Correndo para o mar no antropoceno: a complexidade da governança dos oceanos e a estratégia brasileira de gestão dos recursos marinhos

Ana Flávia Barros-Platiau, Jorge Gomes do Cravo Barros, Pierre Mazzega, Liziane Paixão Silva Oliveira

Resumo


Resumo: Partindo da premissa que estamos na era geológica do Antropoceno, esse artigo tem por objetivo sugerir orientações para a estratégia brasileira de gestão e proteção de recursos marinhos, considerando a evolução do direito do mar e o contexto multilateral atual desde 1973, quando iniciou-se a III Conferência sobre o Direito do Mar sob a égide da ONU. Primeiro são descritas transformações profundas no contexto internacional, o que justifica o interesse do artigo e a adoção do conceito de “ordem global ambiental”. Tal ordem é definida pela complexidade crescente da governança dos oceanos e pela corrida para o mar de países emergentes, dentre os quais o Brasil. Em contraposição, é analisada a lenta evolução do direito do mar, conduzindo à imprescindibilidade de maior circulação de normas entre diversos espaços convencionais. Finalmente, são abordados os principais traços da estratégia brasileira relativa aos recursos do mar, com o fito de esclarecer que a primeira sugestão é de uma abordagem mais integrada da questão marítima no arcabouço político-legal, principalmente para a regulação do uso dos recursos e da reparação de eventuais danos. A segunda sugestão concerne às parcerias estratégicas, em função do pleito brasileiro de extensãoda Plataforma Continental.
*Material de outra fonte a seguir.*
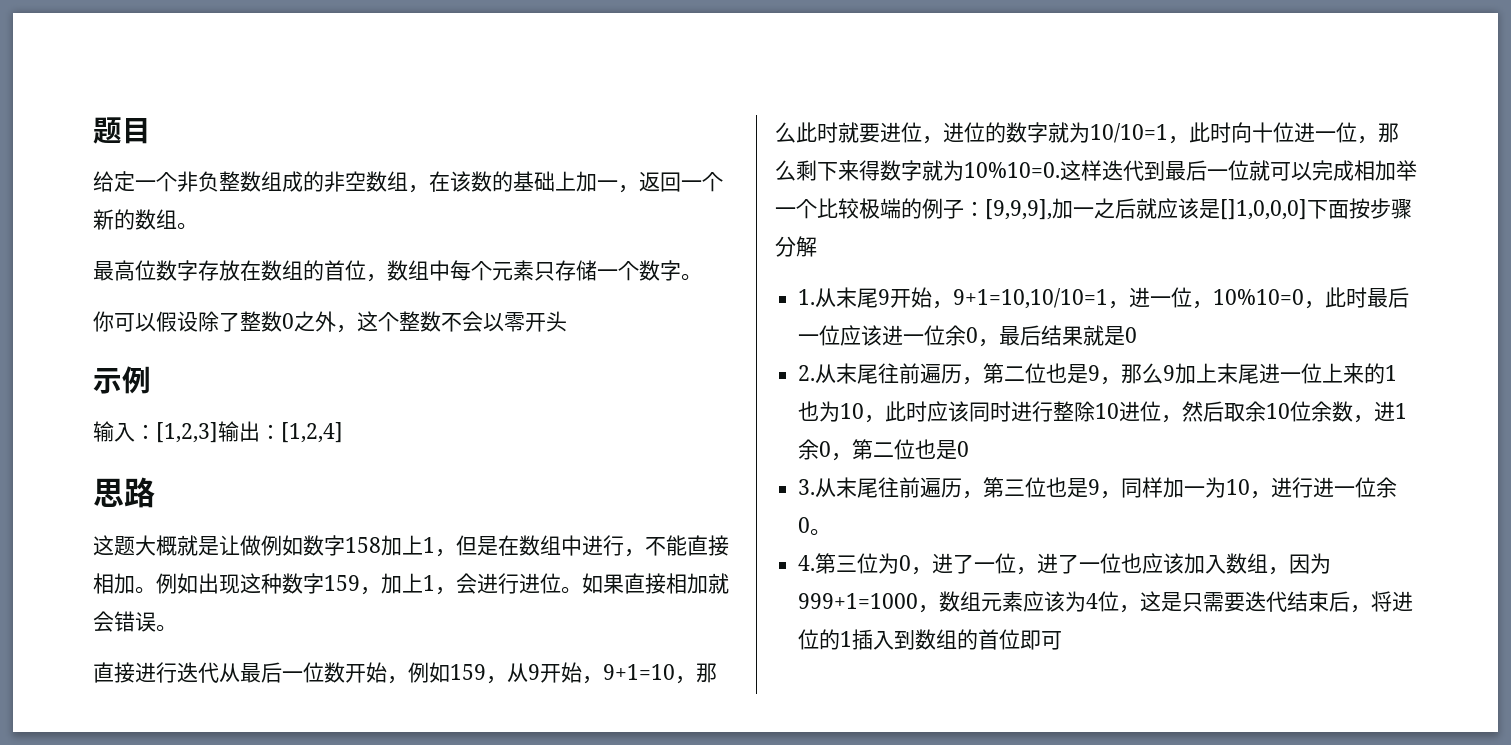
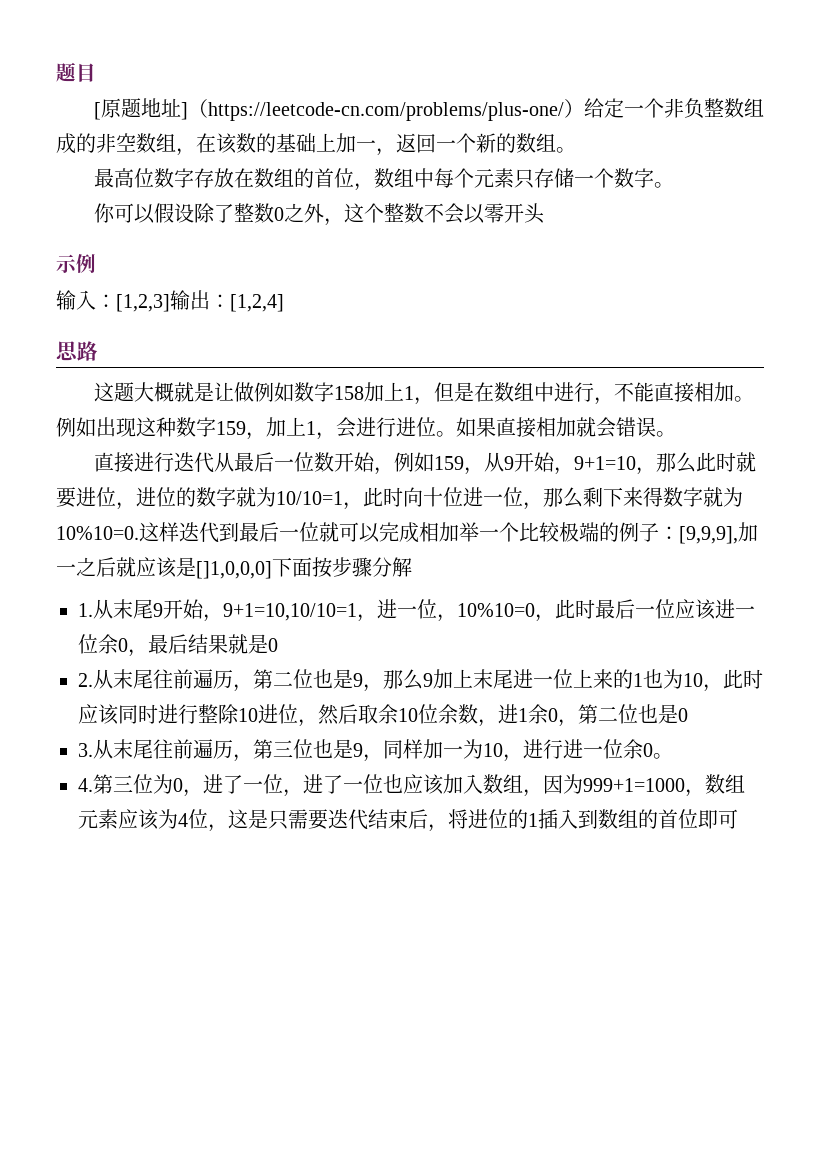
(151, 131) none -> [93,98,584,121] [原题地址]（https://leetcode-cn.com/problems/plus-one/）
Por fim, participar mais ativamente das reuniões multilaterais é essencial para o Brasil, que é um global player ambiental, mas não é uma potência marítima. A originalidade do artigo reside na análise empregando conceitos de relações internacionais e direito internacional, propondo ideias para o Brasil ganhar capacidade de interlocução à altura de suas ambições marítimas.

Palavras-chave


Amazonia Azul, Antropoceno, Brasil, circulação de normas, complexo de regimes, governança dos oceanos.